_BRIEF_
What is needed is an exact copy of every entry below, minus the images.

_RECORDS TO USE_
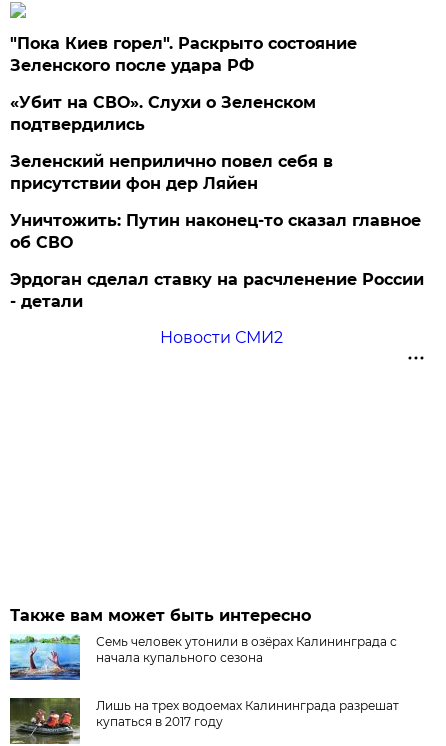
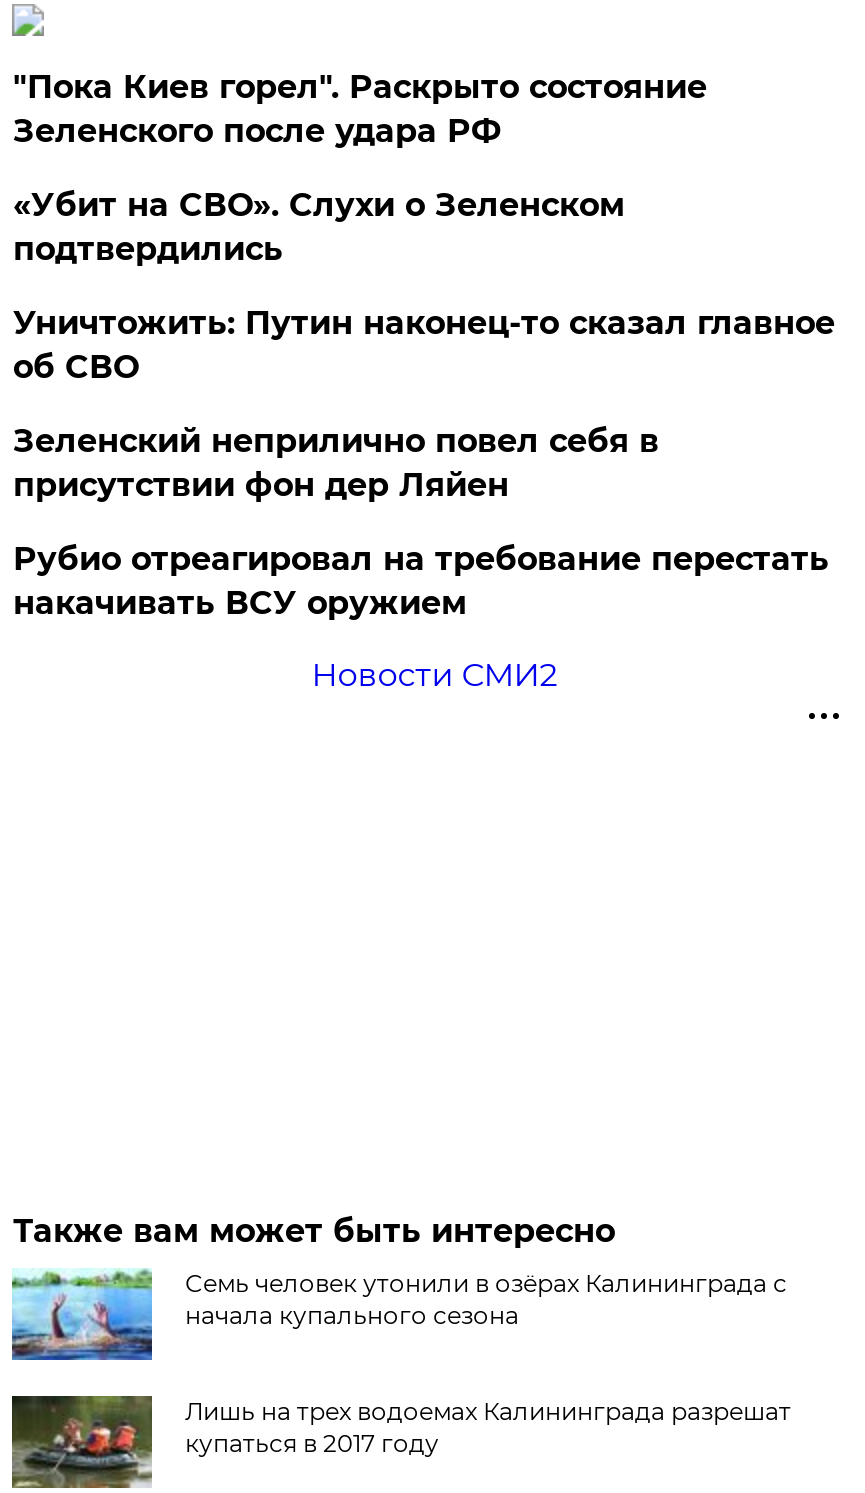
moved down: Зеленский неприлично повел cебя в | присутствии фон дер Ляйен

moved up: Уничтожить: Путин наконец-то сказал главное | об СВО

- Эрдоган сделал ставку на расчленение России
- - детали
+ Рубио отреагировал на требование перестать
+ накачивать ВСУ оружием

_EXERCISE SOLUTION_
moved down: Зеленский неприлично повел cебя в | присутствии фон дер Ляйен

moved up: Уничтожить: Путин наконец-то сказал главное | об СВО

- Эрдоган сделал ставку на расчленение России
- - детали
+ Рубио отреагировал на требование перестать
+ накачивать ВСУ оружием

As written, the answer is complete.